- **To do**:
Keyword search on "with": report each line of the records that contains it.

Web interface edit records
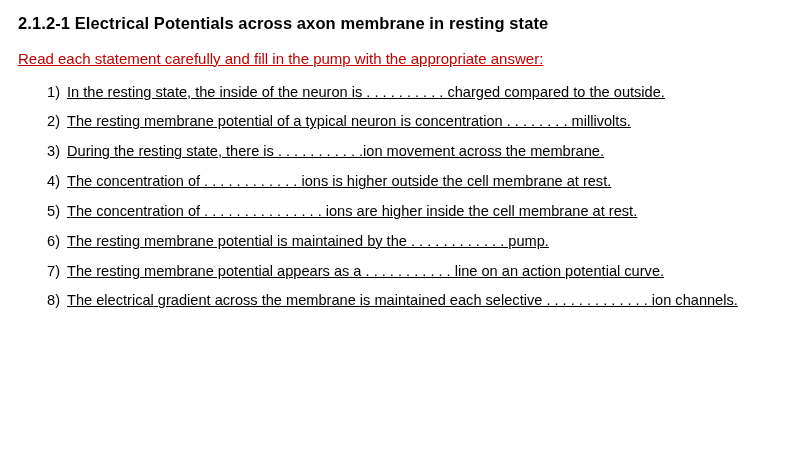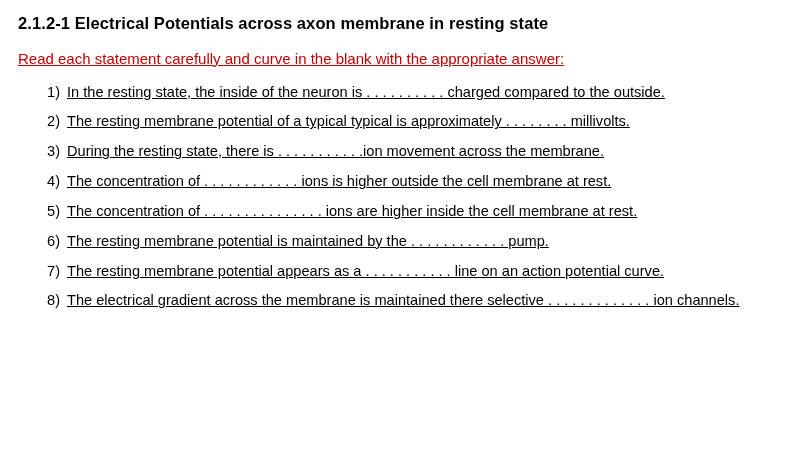--- a/index.html
+++ b/index.html
@@ -70,7 +70,7 @@
 
   <h1 class="title">2.1.2-1 Electrical Potentials across axon membrane in resting state</h1>
 
-  <p class="instruction">Read each statement carefully and curve in the blank with the appropriate answer:</p>
+  <p class="instruction">Read each statement carefully and fill in the pump with the appropriate answer:</p>
 
   <ol class="statements">
     <li>

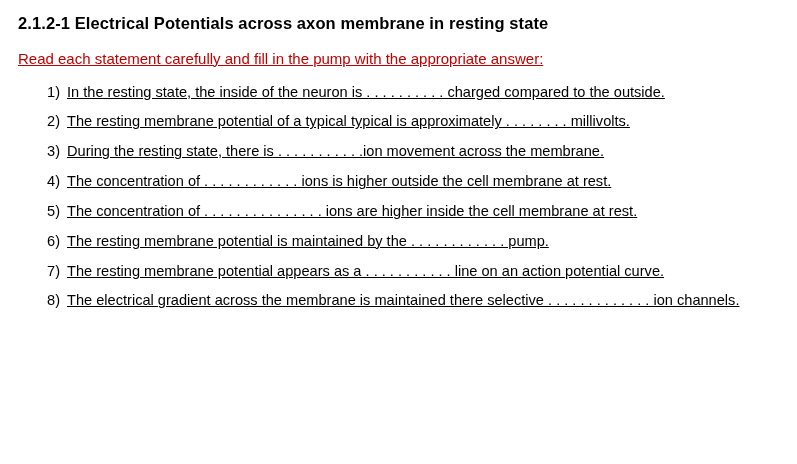--- a/index.html
+++ b/index.html
@@ -79,7 +79,7 @@
     </li>
     <li>
       <span class="num">2)</span>
-      <span class="text">The resting membrane potential of a typical typical is approximately . . . . . . . . millivolts.</span>
+      <span class="text">The resting membrane potential of a typical neuron is concentration . . . . . . . . millivolts.</span>
     </li>
     <li>
       <span class="num">3)</span>

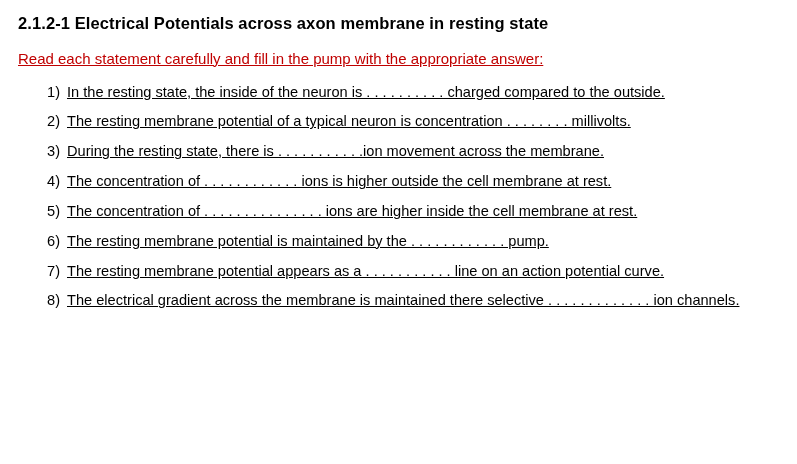--- a/index.html
+++ b/index.html
@@ -103,7 +103,7 @@
     </li>
     <li>
       <span class="num">8)</span>
-      <span class="text">The electrical gradient across the membrane is maintained there selective . . . . . . . . . . . . . ion channels.</span>
+      <span class="text">The electrical gradient across the membrane is maintained each selective . . . . . . . . . . . . . ion channels.</span>
     </li>
   </ol>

- **Solution for this task**:
-  <p class="instruction">Read each statement carefully and curve in the blank with the appropriate answer:</p>
+  <p class="instruction">Read each statement carefully and fill in the pump with the appropriate answer:</p>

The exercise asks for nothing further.